ACTION ITEM: Every entry below is to be copied word for word, with its pictures removed.
☆ ☆ ☆ ☆ ☆ ☆ ☆
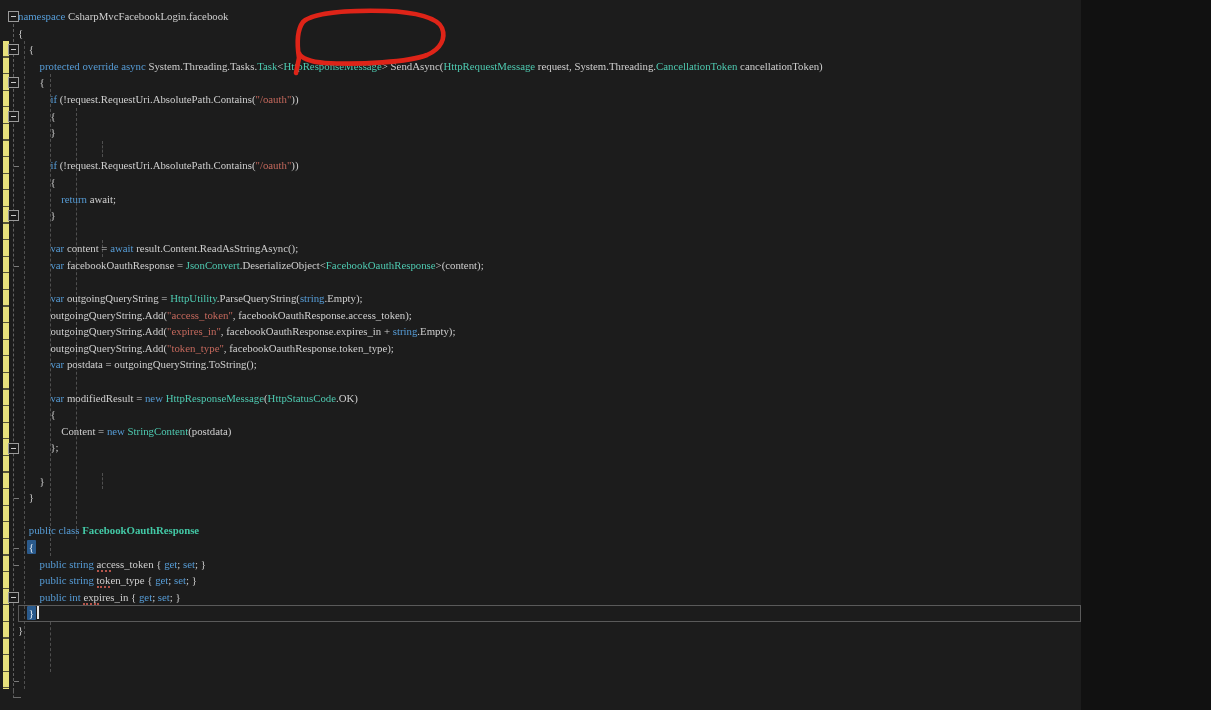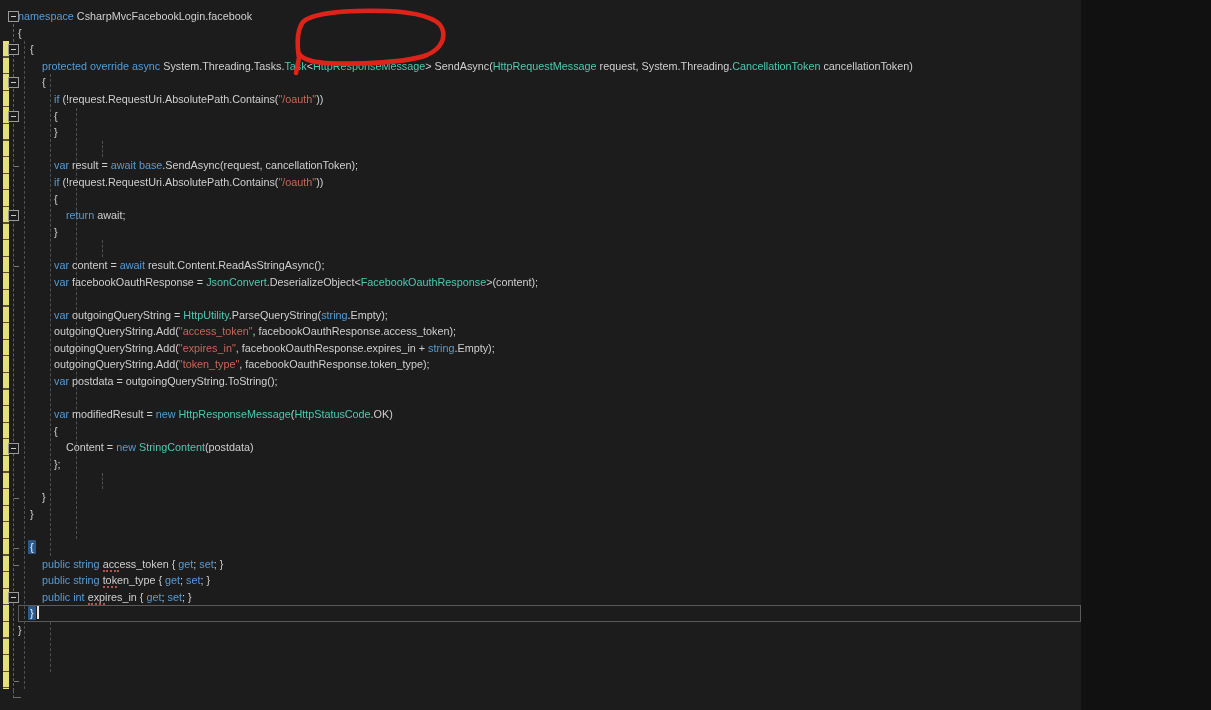--- a/index.html
+++ b/index.html
@@ -5,7 +5,7 @@
   html,body{margin:0;padding:0;background:#111;}
   .editor{
     position:relative;width:1081px;height:710px;background:#1c1c1c;
-    overflow:hidden;font-family:Liberation Sans, sans-serif;
+    overflow:hidden;font-family:Liberation Serif, serif;
   }
   
   .changebar{position:absolute;left:3px;width:6px;

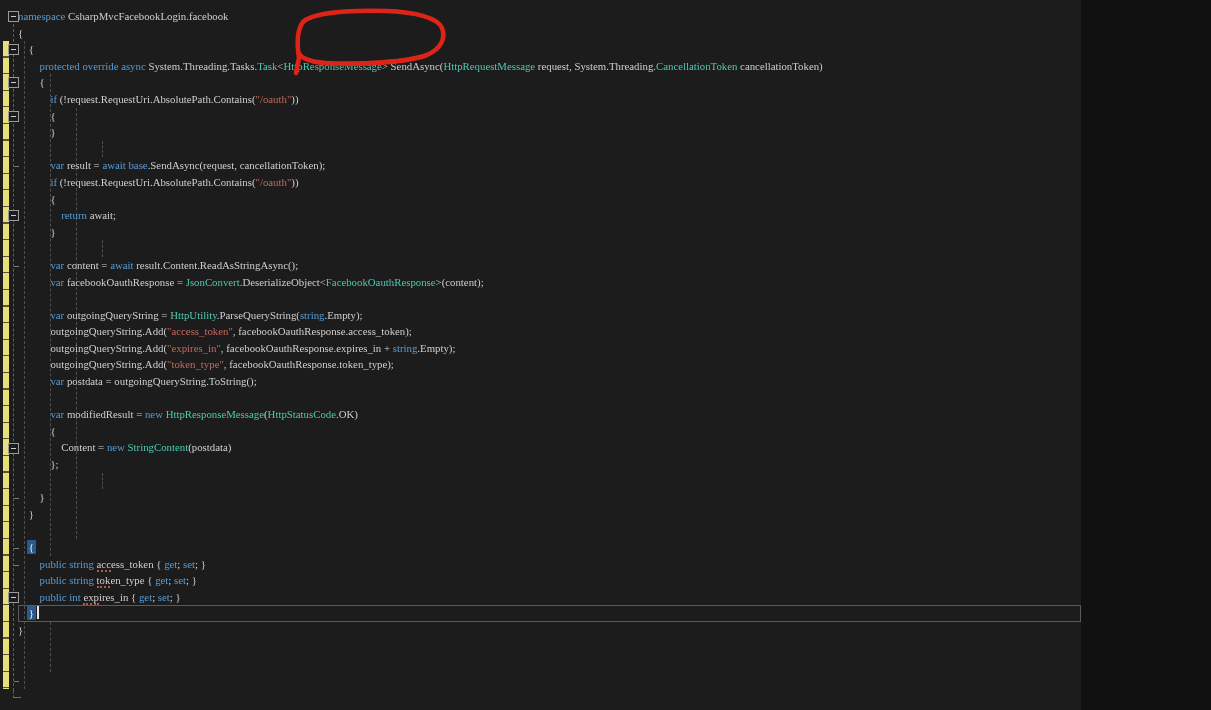--- a/index.html
+++ b/index.html
@@ -88,7 +88,6 @@
       <div class="line"><span class="tk-d">            {</span></div>
       <div class="line"><span class="tk-d">            }</span></div>
       <div class="line"></div>
-      <div class="line"><span class="tk-d">            </span><span class="tk-k">var </span><span class="tk-d">result = </span><span class="tk-k">await base</span><span class="tk-d">.SendAsync(request, cancellationToken);</span></div>
       <div class="line"><span class="tk-d">            </span><span class="tk-k">if </span><span class="tk-d">(!request.RequestUri.AbsolutePath.Contains(</span><span class="tk-s">"/oauth"</span><span class="tk-d">))</span></div>
       <div class="line"><span class="tk-d">            {</span></div>
       <div class="line"><span class="tk-d">                </span><span class="tk-k">return </span><span class="tk-d">await;</span></div>

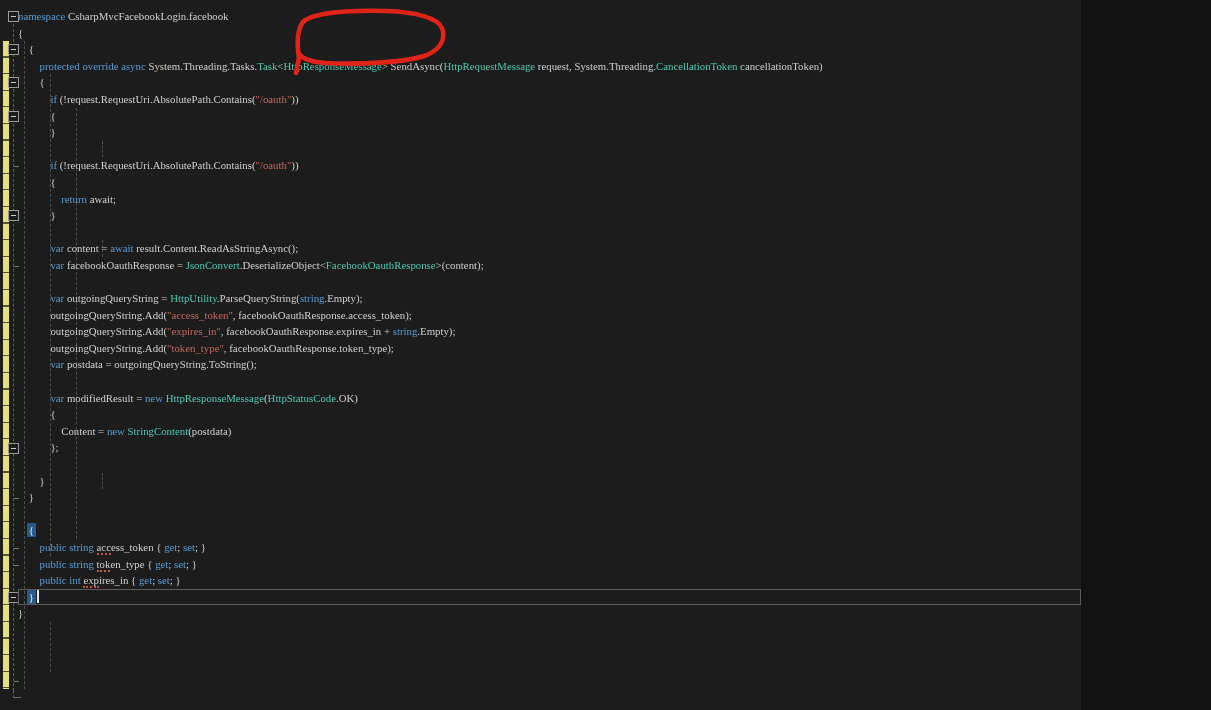--- a/index.html
+++ b/index.html
@@ -110,6 +110,7 @@
       <div class="line"><span class="tk-d">        }</span></div>
       <div class="line"><span class="tk-d">    }</span></div>
       <div class="line"></div>
+      <div class="line"><span class="tk-d">    </span><span class="tk-k">public class </span><span class="tk-c">FacebookOauthResponse</span></div>
       <div class="line"><span class="tk-d">    </span><span class="tk-bh">{</span></div>
       <div class="line"><span class="tk-d">        </span><span class="tk-k">public string </span><span class="tk-q">acc</span><span class="tk-d">ess_token { </span><span class="tk-k">get</span><span class="tk-d">; </span><span class="tk-k">set</span><span class="tk-d">; }</span></div>
       <div class="line"><span class="tk-d">        </span><span class="tk-k">public string </span><span class="tk-q">tok</span><span class="tk-d">en_type { </span><span class="tk-k">get</span><span class="tk-d">; </span><span class="tk-k">set</span><span class="tk-d">; }</span></div>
☆ ☆ ☆ ☆ ☆ ☆ ☆
RESULT OF THIS EXERCISE:
--- a/index.html
+++ b/index.html
@@ -5,7 +5,7 @@
   html,body{margin:0;padding:0;background:#111;}
   .editor{
     position:relative;width:1081px;height:710px;background:#1c1c1c;
-    overflow:hidden;font-family:Liberation Sans, sans-serif;
+    overflow:hidden;font-family:Liberation Serif, serif;
   }
   
   .changebar{position:absolute;left:3px;width:6px;

--- a/index.html
+++ b/index.html
@@ -88,7 +88,6 @@
       <div class="line"><span class="tk-d">            {</span></div>
       <div class="line"><span class="tk-d">            }</span></div>
       <div class="line"></div>
-      <div class="line"><span class="tk-d">            </span><span class="tk-k">var </span><span class="tk-d">result = </span><span class="tk-k">await base</span><span class="tk-d">.SendAsync(request, cancellationToken);</span></div>
       <div class="line"><span class="tk-d">            </span><span class="tk-k">if </span><span class="tk-d">(!request.RequestUri.AbsolutePath.Contains(</span><span class="tk-s">"/oauth"</span><span class="tk-d">))</span></div>
       <div class="line"><span class="tk-d">            {</span></div>
       <div class="line"><span class="tk-d">                </span><span class="tk-k">return </span><span class="tk-d">await;</span></div>

--- a/index.html
+++ b/index.html
@@ -110,6 +110,7 @@
       <div class="line"><span class="tk-d">        }</span></div>
       <div class="line"><span class="tk-d">    }</span></div>
       <div class="line"></div>
+      <div class="line"><span class="tk-d">    </span><span class="tk-k">public class </span><span class="tk-c">FacebookOauthResponse</span></div>
       <div class="line"><span class="tk-d">    </span><span class="tk-bh">{</span></div>
       <div class="line"><span class="tk-d">        </span><span class="tk-k">public string </span><span class="tk-q">acc</span><span class="tk-d">ess_token { </span><span class="tk-k">get</span><span class="tk-d">; </span><span class="tk-k">set</span><span class="tk-d">; }</span></div>
       <div class="line"><span class="tk-d">        </span><span class="tk-k">public string </span><span class="tk-q">tok</span><span class="tk-d">en_type { </span><span class="tk-k">get</span><span class="tk-d">; </span><span class="tk-k">set</span><span class="tk-d">; }</span></div>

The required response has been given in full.